The Selby Hotel is an 1880s Victorian Mansion, and was constructed in 1882-83 by David Roberts. One of the sons of the founder of the Gooderham and Worts Distillery lived on the property for some time (exact dates unknown).
Between 1900 and 1905, the property served as the Keeley Institute: “Sanitarium for the Scientific Treatment and Cure of Liquor and Drug Addiction”. In 1910, a multi-room complex was added to the mansion and it was transformed into an exclusive girl’s school called Branson Hall.
Five years later, in 1915, the property was converted into a residential hotel. Ernest Hemingway and wife Hadley lived at the hotel for a period of time in the 1920s.
At the moment, the mansion is operated by the Clarion Hotel chain, and is known as the Selby Hotel. An addition to the original building has created a total of 82 guest rooms.
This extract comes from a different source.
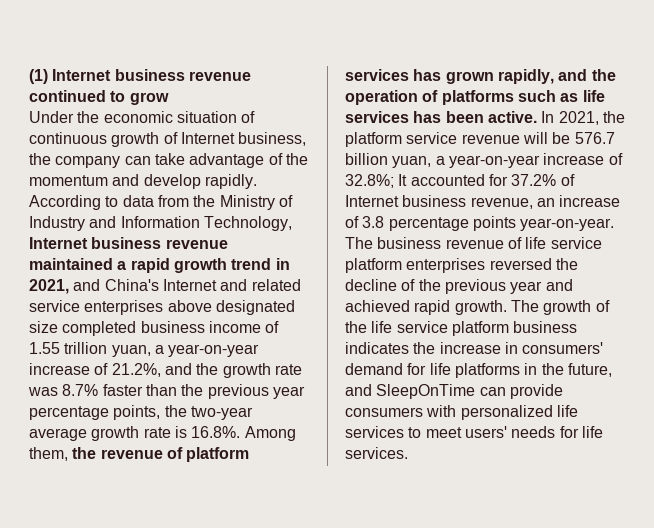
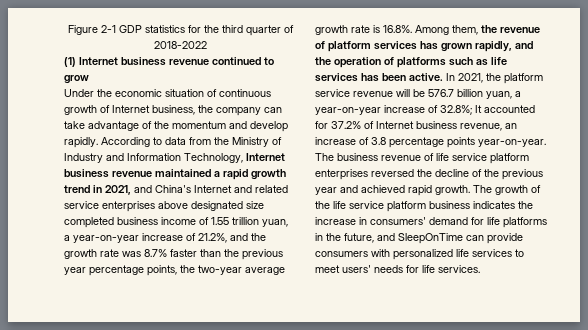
+ Figure 2-1 GDP statistics for the third quarter of 2018-2022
Casey House was the first hospice in the world designed for people with AIDS.
The facility founded by June Callwood and named after her youngest son, opened on March 1, 1988, and began a working relationship with St. Michael’s Hospital. The original facility was housed in two properties on Isabella street, one a coach house and the other a Victorian bay and gable. Later the foundation acquired “The Grey Lady”, a large Victorian mansion at the corner of Isabella and Jarvis Streets (please see notes on the William R. Johnston House – 571 Jarvis Street). Casey House Foundation now has plans to build a new tower on the site of the coach house and the parking lot to its west.